> Work to complete: Transcribe, word for word and without additions, each line below from the one containing "fixed some UI bugs for Logseq." through the one containing "Practiced Gracious Professionalism in FRC.", both ends included.

> Task data:

· · · · ·

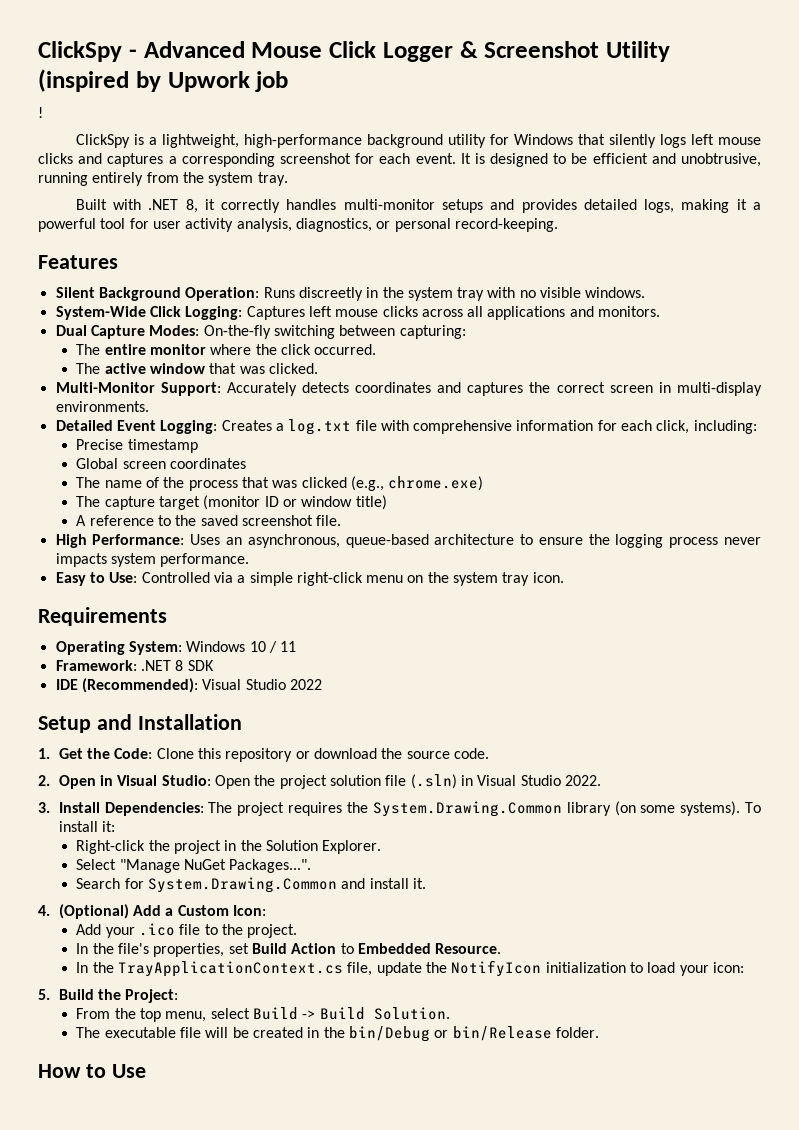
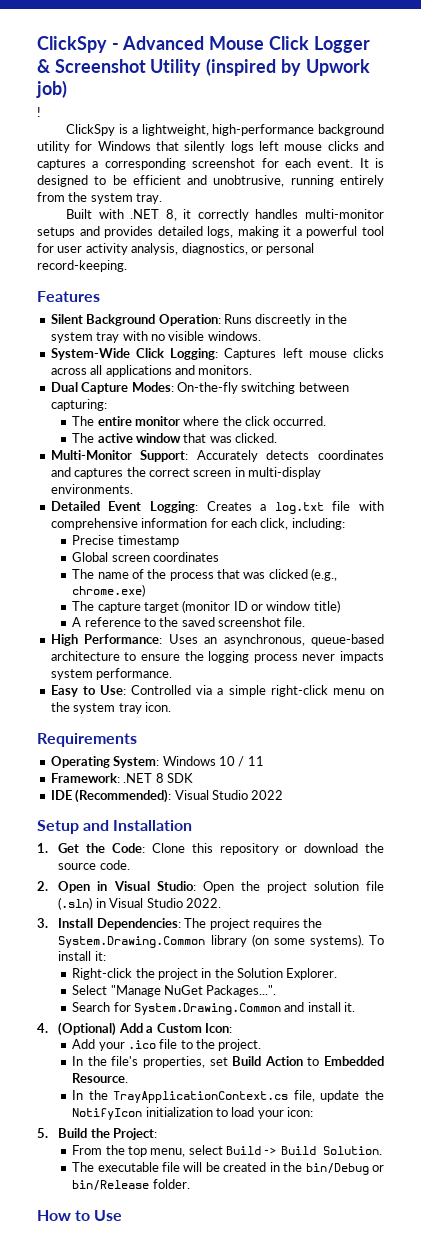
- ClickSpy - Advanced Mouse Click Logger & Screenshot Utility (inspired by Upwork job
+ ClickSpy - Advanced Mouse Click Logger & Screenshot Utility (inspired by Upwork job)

· · · · ·

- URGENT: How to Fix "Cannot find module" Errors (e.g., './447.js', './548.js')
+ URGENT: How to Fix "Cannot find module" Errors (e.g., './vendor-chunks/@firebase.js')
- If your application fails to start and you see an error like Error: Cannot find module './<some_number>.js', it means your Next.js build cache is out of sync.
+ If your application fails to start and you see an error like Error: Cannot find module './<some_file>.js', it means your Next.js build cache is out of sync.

· · · · ·

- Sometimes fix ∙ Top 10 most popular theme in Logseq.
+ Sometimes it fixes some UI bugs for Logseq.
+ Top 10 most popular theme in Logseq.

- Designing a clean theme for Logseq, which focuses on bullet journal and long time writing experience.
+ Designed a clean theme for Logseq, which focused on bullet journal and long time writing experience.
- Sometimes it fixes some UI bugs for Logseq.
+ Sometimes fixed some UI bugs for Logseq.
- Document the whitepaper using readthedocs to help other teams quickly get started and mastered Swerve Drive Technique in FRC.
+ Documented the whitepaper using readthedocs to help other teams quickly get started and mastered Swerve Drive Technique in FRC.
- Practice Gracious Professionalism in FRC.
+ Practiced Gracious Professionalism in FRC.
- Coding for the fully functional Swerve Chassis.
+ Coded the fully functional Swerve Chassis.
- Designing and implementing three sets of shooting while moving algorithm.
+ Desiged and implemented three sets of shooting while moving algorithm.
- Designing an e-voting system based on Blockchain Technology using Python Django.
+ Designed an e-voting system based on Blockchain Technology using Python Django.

· · · · ·

> Written solution:
+ Sometimes fixed some UI bugs for Logseq.
- Document the whitepaper using readthedocs to help other teams quickly get started and mastered Swerve Drive Technique in FRC.
+ Documented the whitepaper using readthedocs to help other teams quickly get started and mastered Swerve Drive Technique in FRC.
- Practice Gracious Professionalism in FRC.
+ Practiced Gracious Professionalism in FRC.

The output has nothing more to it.